ルールを増やすと同時に、dns ブロックや TUN モードの有無で挙動が変わります。例えば fake-ip を使っている環境では、ドメインルールの見え方と実接続先のログがイコールにならず、誤って「ルールが死んでいる」と判断しがちです。DNS まわりで詰まったら 「接続中なのに繋がらない?DNS と fake-ip」で変数を一つずつ戻してください。

Windows や macOS で TUN を初めて有効にする場合は、先に 「Clash for Windows」「Clash Verge Rev(macOS)」で権限とスタックを安定させ、その後に mixin でルールを厚くするほうが切り分けが楽です。

購読更新後も安心する検証ステップ

更新直後にやるべき確認

  1. クライアントの「マージ後/実効設定」プレビューを開き、prepend-rules に置いた行が配列の意図した位置にあるか目視する。
  2. テスト用ドメインへブラウザでアクセスし、ログ上で期待するポリシー(REJECTDIRECT)が選ばれているか確認する。
  3. 意図したプロキシグループを選び、url-test 系グループなら遅延測定が動いているかを見る。
  4. 購読を手動更新し、もう一度 (1) を繰り返す。ローカル mixin が消えていなければ合格。
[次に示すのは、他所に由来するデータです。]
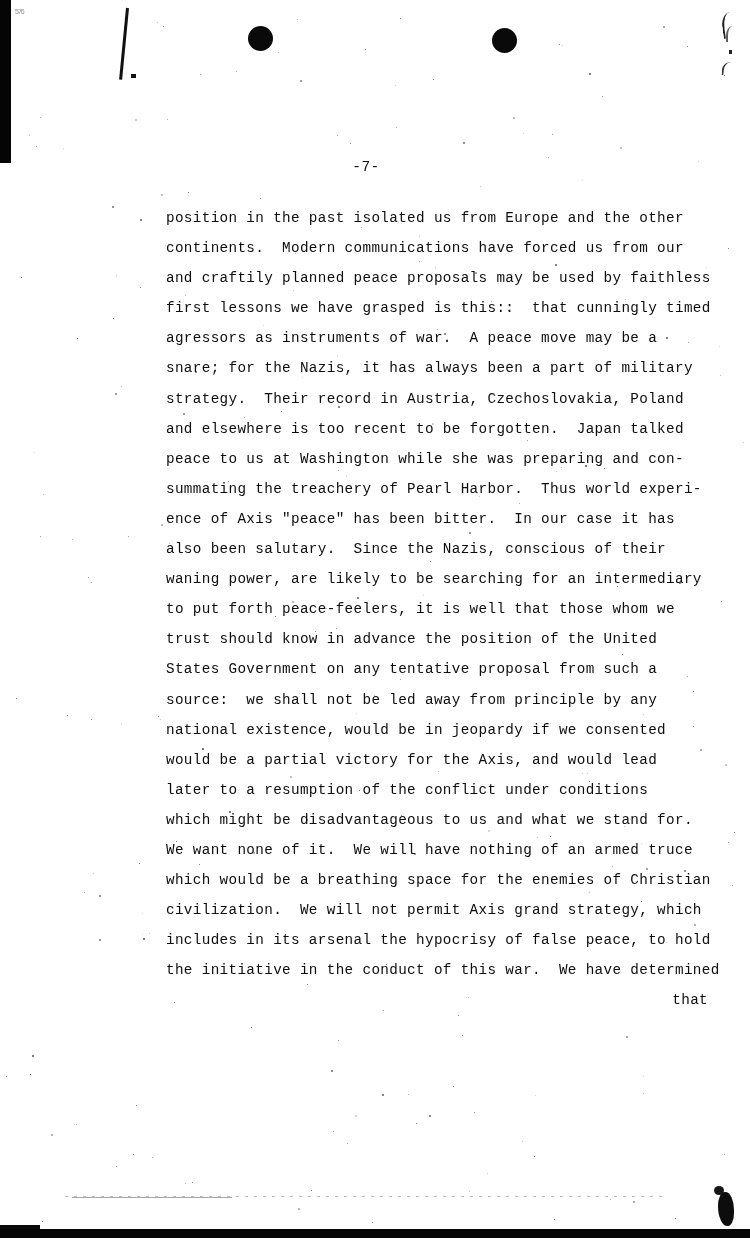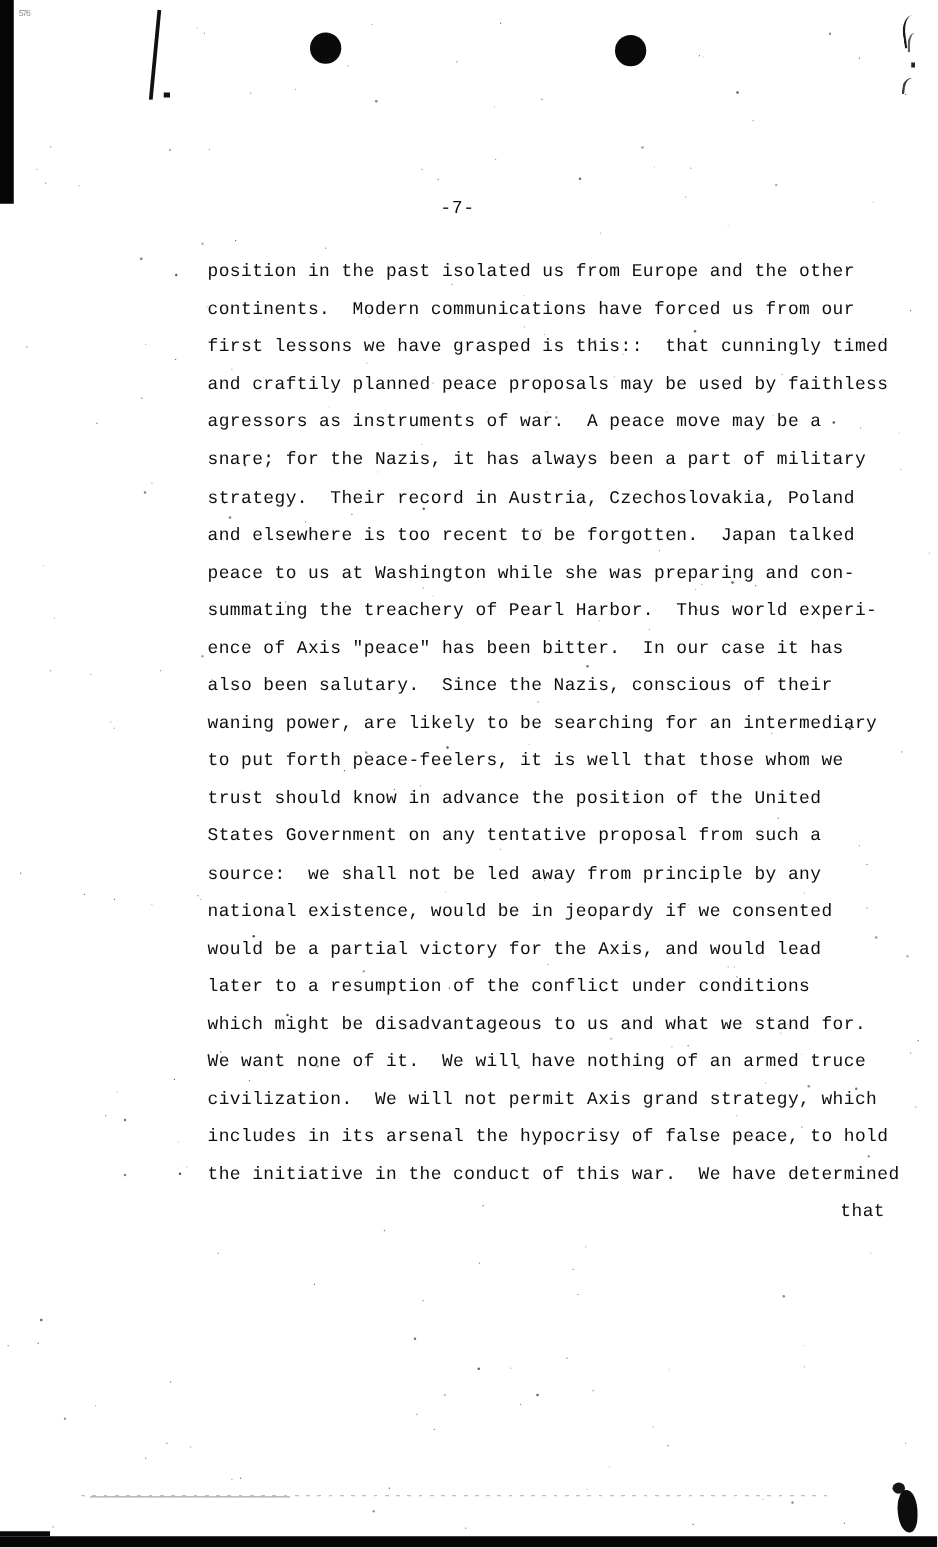"first lessons we have grasped" div.line { order: before "and craftily planned peace proposals" -> after "and craftily planned peace proposals" }
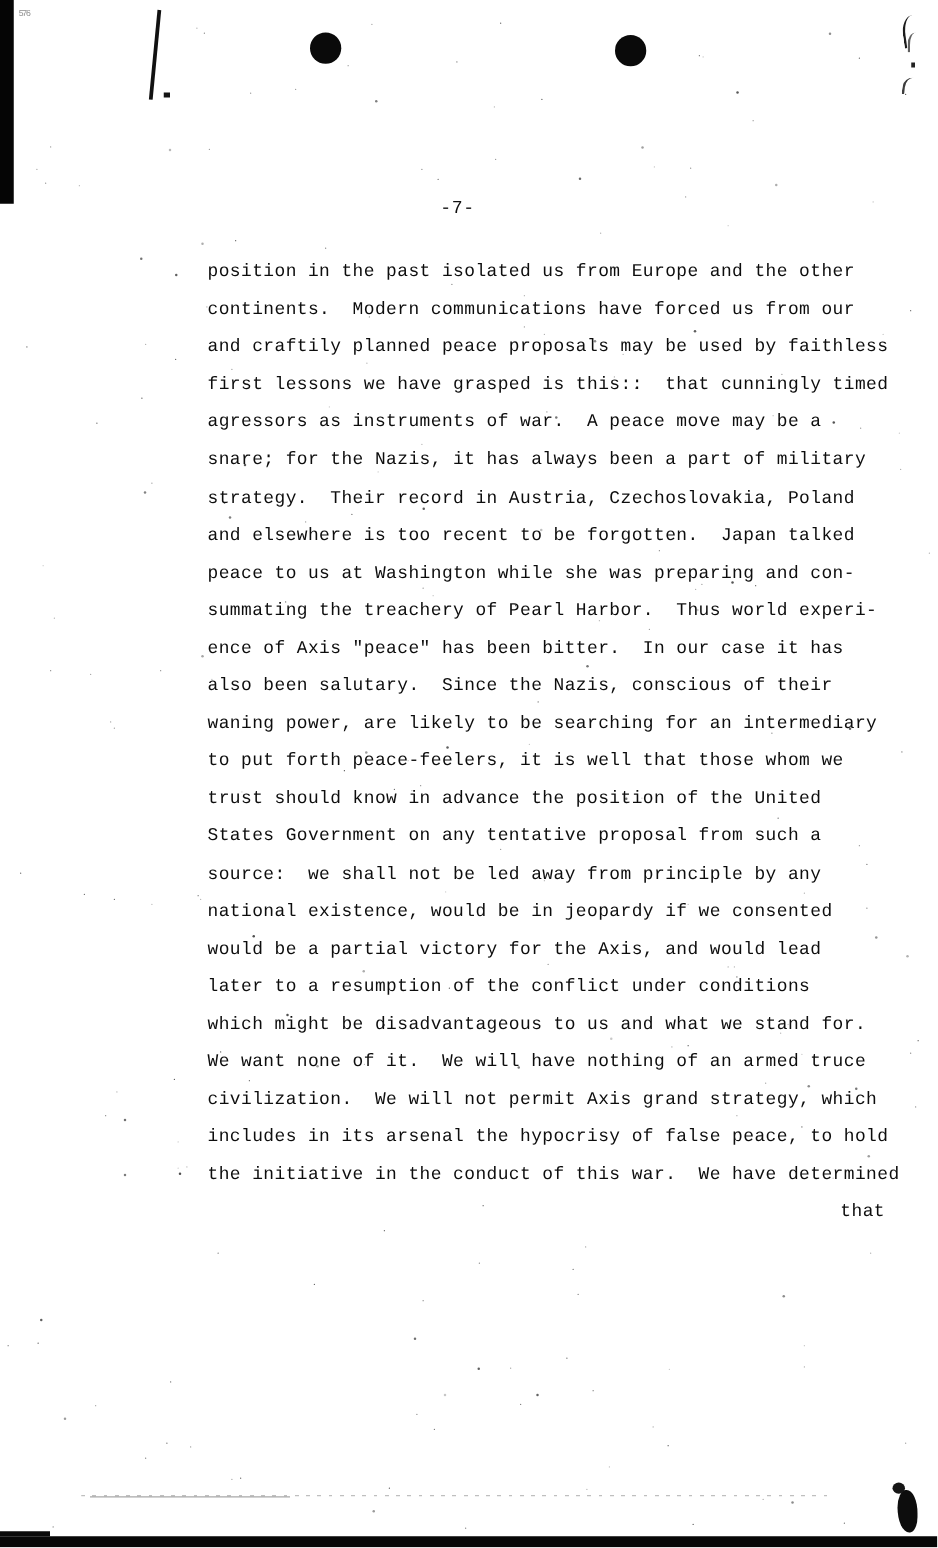"which would be a breathing" div.line { html: none -> <div>which would be a breathing space for the enemies of Christian</div> }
ログの見方はクライアントごとに UI が違いますが、「ホスト名」「マッチしたルールの種類」「最終ポリシー」の三点セットを追えば十分です。自動更新を短い間隔にしているほど、mixin の typo に気づくのが遅れがちなので、設定変更直後は一度だけ手動更新で検証する癖をつけると安全です。

よくある質問

購読がノード名を変えたらカスタムグループが壊れた

append-proxy-groups が参照している名前が存在しなくなった状態です。購読側の最新名に合わせるか、mixin で append-proxies により自前の固定名ノードを定義し、それだけを参照する構成に切り替えてください。

prepend したはずのルールが効かない

別のマージやスクリプトが後段でルール配列を再生成している、あるいは購読内のより優先度の高い行(プロセスルールなど)が先に当たっている可能性があります。実効設定の順序とログを突き合わせてください。

エディタで購読ファイルを直したら反映された

一時的に見えるだけで、次回同期で消えます。恒久対応は mixin/マージへ移すか、自前ホストした静的 YAML を購読 URL にするかの二択になります。

運用チェックリスト

  • 購読本文は編集せず、ローカル差分は mixin/マージに集約した。
  • ルールは目的に応じて prepend-rulesappend-rules を選び、順序をログで確認した。
  • 巨大セットは rule-providers に逃がし、コア設定は読みやすいまま維持した。
  • 購読更新のたびにプレビューと簡易接続テストを行う手順を決めた。

まとめ

リモート購読は「生きた設定」であり、ローカル改変との相性が悪いのが普通です。Clash Meta エコシステムが提供する mixin/マージは、その摩擦を減らすための公式な逃げ道に近い存在です。合成順を頭に入れ、更新後に数分だけ検証の儀式を積むと、広告除去や国内直結、独自策略グループを長期運用で保てます。